Data

[OC] English vocabulary: learners vs. native speakers

April 6, 2026

The data are based on 34,000 learners and native speakers who took the vocabulary test.

A1-C2 are CEFR levels, a common classification of proficiency among language learners. A1-A2 are beginners, B1-B2 — intermediate, C1 — advanced learners, and C2 is supposed to be a native-speaker level (and achieved by very few learners). The levels were self-reported.

The counting units are word families (so limit, limitless, unlimited are counted as a single unit). The full reference lexicon is 28k word families.

Based on the data, a C1 is below the average middle-schooler, and a C2 is at about the level of a college-age native speaker. This is only if we force them onto the same one-dimensional scale, of course, because in reality the composition of their vocabulary is quite different.

Posted by RevolutionaryLove134

View 32 Comments

32 Comments

Awwkaw on April 6, 2026 4:01 pm

Cool test, fun to try. I landed exactly where I should (C2 14200 or 14800 words).

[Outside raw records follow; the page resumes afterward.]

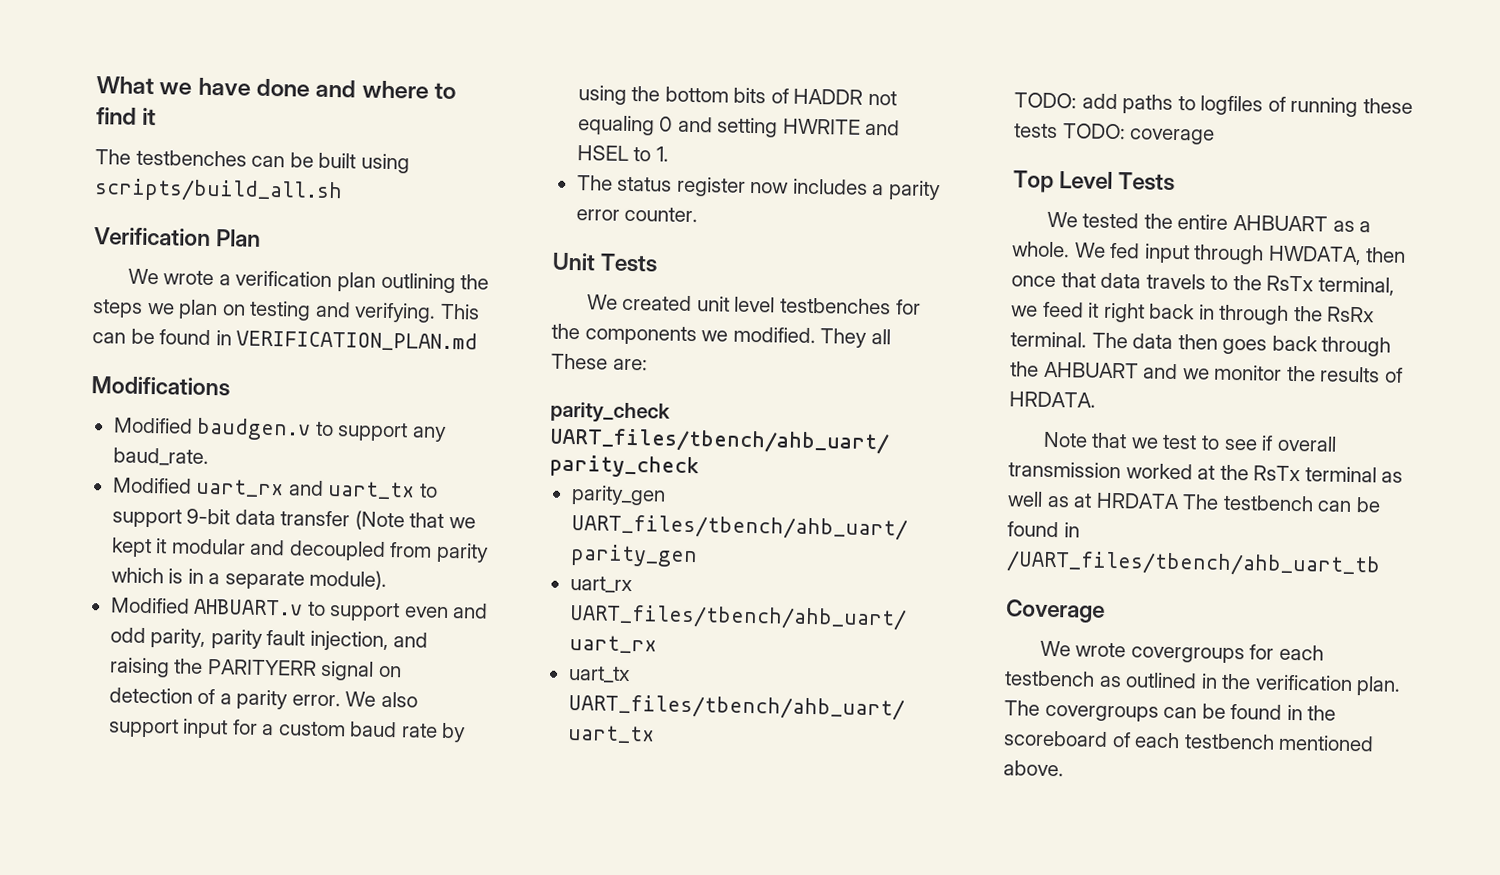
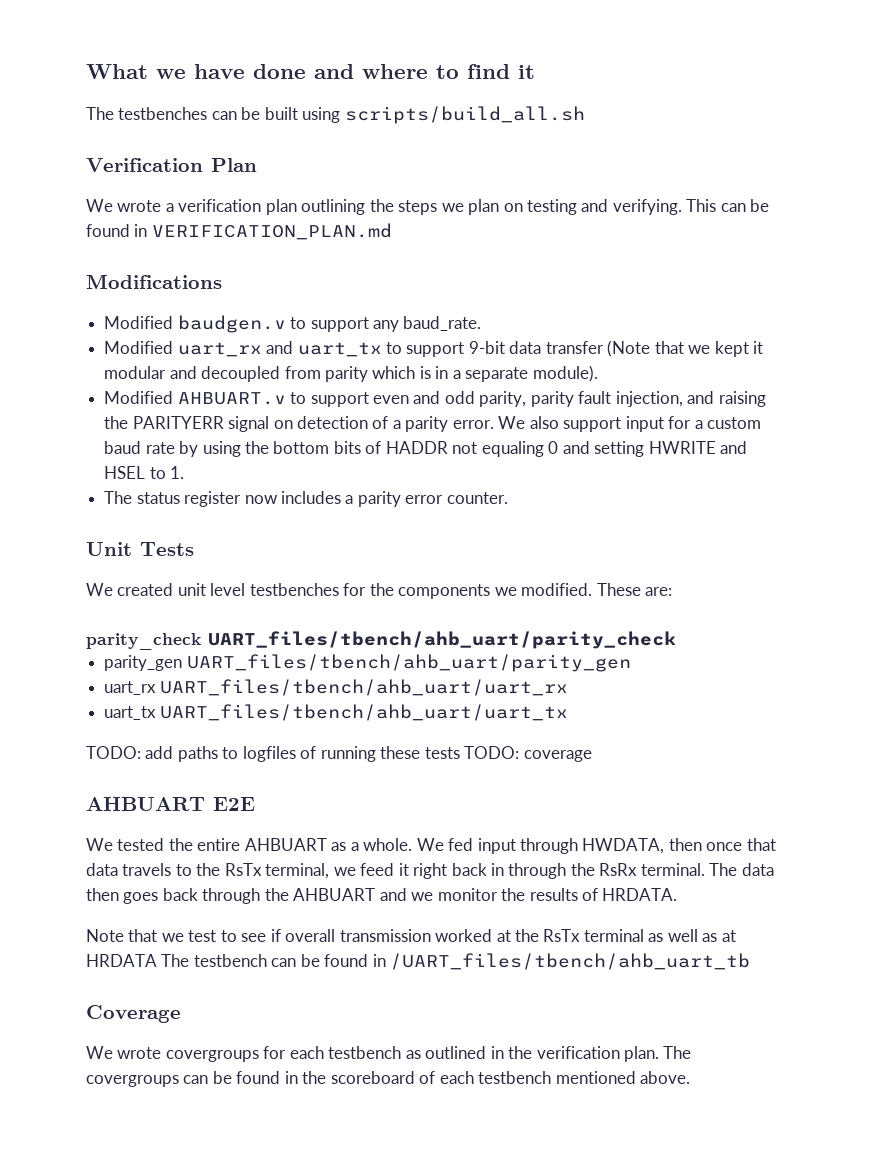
- They all These are:
+ These are:
- Top Level Tests
+ AHBUART E2E

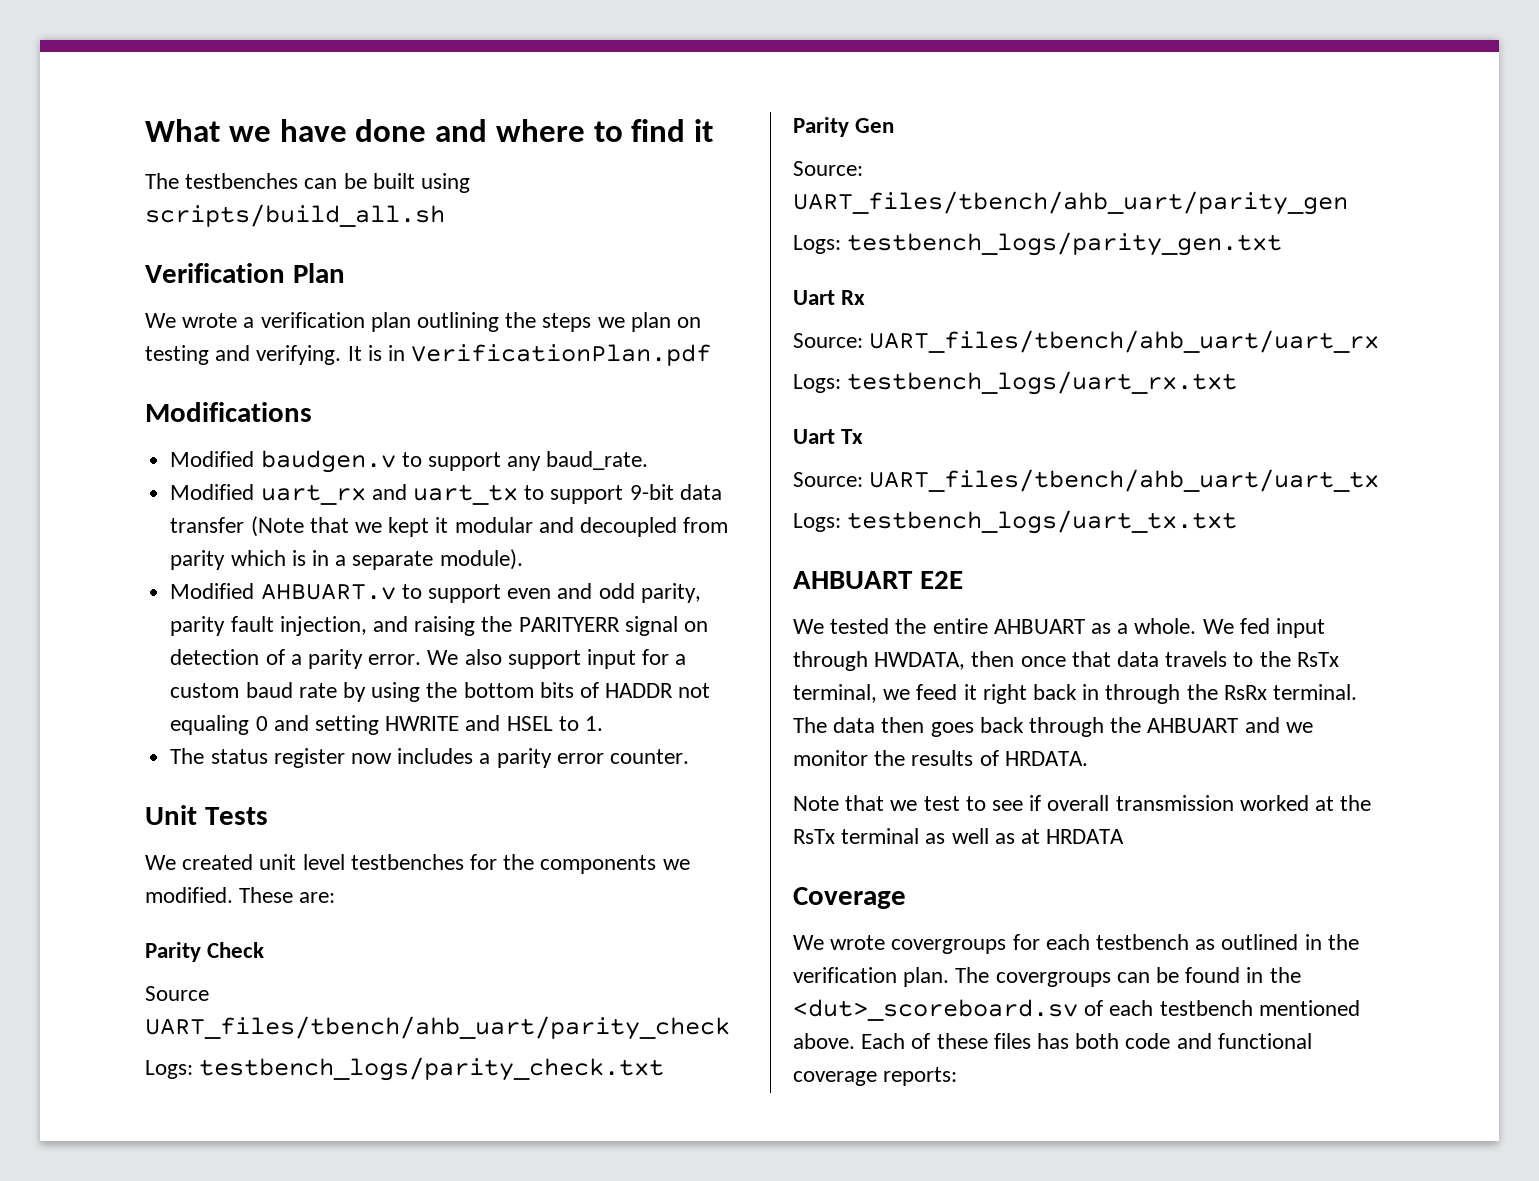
- This can be found in VERIFICATION_PLAN.md
+ It is in VerificationPlan.pdf
- parity_check UART_files/tbench/ahb_uart/parity_check
- parity_gen UART_files/tbench/ahb_uart/parity_gen
- uart_rx UART_files/tbench/ahb_uart/uart_rx
- uart_tx UART_files/tbench/ahb_uart/uart_tx
- TODO: add paths to logfiles of running these tests TODO: coverage
+ Parity Check
+ Source UART_files/tbench/ahb_uart/parity_check
+ Logs: testbench_logs/parity_check.txt
+ Parity Gen
+ Source: UART_files/tbench/ahb_uart/parity_gen
+ Logs: testbench_logs/parity_gen.txt
+ Uart Rx
+ Source: UART_files/tbench/ahb_uart/uart_rx
+ Logs: testbench_logs/uart_rx.txt
+ Uart Tx
+ Source: UART_files/tbench/ahb_uart/uart_tx
+ Logs: testbench_logs/uart_tx.txt
- Note that we test to see if overall transmission worked at the RsTx terminal as well as at HRDATA The testbench can be found in /UART_files/tbench/ahb_uart_tb
+ Note that we test to see if overall transmission worked at the RsTx terminal as well as at HRDATA
- The covergroups can be found in the scoreboard of each testbench mentioned above.
+ The covergroups can be found in the <dut>_scoreboard.sv of each testbench mentioned above.
+ Each of these files has both code and functional coverage reports:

And very cool to see how those levels actually compare to native speakers 😎
dwyrm on April 6, 2026 4:05 pm

I’m curious about those kids that showed up as the outliers with huge vocabularies. I’m guessing they’re book nerds.
ElephantLament on April 6, 2026 4:08 pm

I wonder how much of this is biased from the fact that more recent generations have a more limited vocabulary in general. In which case, it would be less about age and more about specific generation.
ArchiTechOfTheFuture on April 6, 2026 4:08 pm

Seems accurate, I can say my dad has a D2 Spanish level 😂 he be like creating new words out of thin air HAHAH
sampathsris on April 6, 2026 4:09 pm

6 classes from A1 to C2, and then there’s freakin’ Shashi Tharoor.
SarahAlicia on April 6, 2026 4:10 pm

Interesting I feel as if my vocabulary has actually shrank since college… i went from trying to sound smart to trying to make everything as simple as possible for coworkers
danielv123 on April 6, 2026 4:13 pm

That is an interesting and cool way to test. I got 18500 words with it as my second language which sounds plausible. I saw in the results afterwards that there were some fake words introduced in the test – I am impressed that they were well enough hidden that I can’t imagine which ones it would be.
ToineMP on April 6, 2026 4:14 pm

Does this show that you learn more words as you grow up or does this show that the more literate you are the longer you live
dospc on April 6, 2026 4:15 pm

Do people really expand their vocabulary much between ages 30 and 60? Hell, I feel even an increase between college age and 30 is surprising.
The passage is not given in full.